A plaintiff has no cause of action against a doctor for malpractice, either in diagnosis or recognized treatment, unless he proves by a doctor properly qualified by his school of practice to give evidence on the matter that the diagnosis or treatment complained of was such as to constitute negligence, and that it was a proximate cause of the patient’s injuries; and without the expert testimony, there is no evidence of malpractice in cases of this nature. Hart v. Van Zandt, 399 S.W.2d 791, 792, 797 (Tex.Sup.,1966); Bowles v. Bourdon, 148 Tex. 1, 219 S.W.2d 779, 782 (1949).
The remaining points of error, which deal with questions of limitation and whether appellee pleaded a joint or “intimately connected” cause of action against appellant and Dr. Fine, are without merit and are overruled. Appellee's petition is worded in very general language and was not excepted to. Considered most favorably toward appellee’s position, it must be reasonably construed as setting forth a single transaction, joint cause of action against all of the defendants (although independent proof on the venue hearing shows this is not so). The limitations question goes to the merits of the case and cannot be used to defeat a venue exception otherwise proved against a defendant on a plea of privilege hearing. Newman v.
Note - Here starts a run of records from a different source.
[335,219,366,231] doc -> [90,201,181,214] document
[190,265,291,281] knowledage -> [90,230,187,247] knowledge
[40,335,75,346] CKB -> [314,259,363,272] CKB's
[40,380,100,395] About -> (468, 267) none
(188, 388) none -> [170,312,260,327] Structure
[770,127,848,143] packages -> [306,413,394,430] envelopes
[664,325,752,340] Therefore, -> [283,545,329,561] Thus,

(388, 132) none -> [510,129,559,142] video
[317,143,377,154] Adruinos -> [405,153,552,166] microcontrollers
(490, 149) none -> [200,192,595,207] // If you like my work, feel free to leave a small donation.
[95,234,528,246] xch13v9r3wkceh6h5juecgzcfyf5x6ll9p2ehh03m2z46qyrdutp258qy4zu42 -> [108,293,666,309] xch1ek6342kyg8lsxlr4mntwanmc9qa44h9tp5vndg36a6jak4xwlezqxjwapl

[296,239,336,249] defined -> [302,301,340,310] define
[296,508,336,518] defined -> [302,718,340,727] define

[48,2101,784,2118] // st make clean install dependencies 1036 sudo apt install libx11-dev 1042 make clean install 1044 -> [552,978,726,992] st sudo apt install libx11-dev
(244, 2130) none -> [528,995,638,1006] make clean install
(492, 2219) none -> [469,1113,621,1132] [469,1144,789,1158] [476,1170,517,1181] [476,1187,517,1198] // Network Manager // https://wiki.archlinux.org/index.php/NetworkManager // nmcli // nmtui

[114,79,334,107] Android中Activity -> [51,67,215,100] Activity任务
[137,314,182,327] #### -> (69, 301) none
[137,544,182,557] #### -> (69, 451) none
Texas Farm Products Company, 346 S.W.2d 151, 152 (Tex.Civ.App.-Beaumont 1961, no writ hist.); 60 Tex.Jur.2d 22-23, Venue, § 200.
Because appellee failed to prove a cause of action against the resident defendant, the order overruling appellant’s plea of privilege is reversed, and judgment is rendered transferring the cause alleged against the appellant to the District Court of Hill County.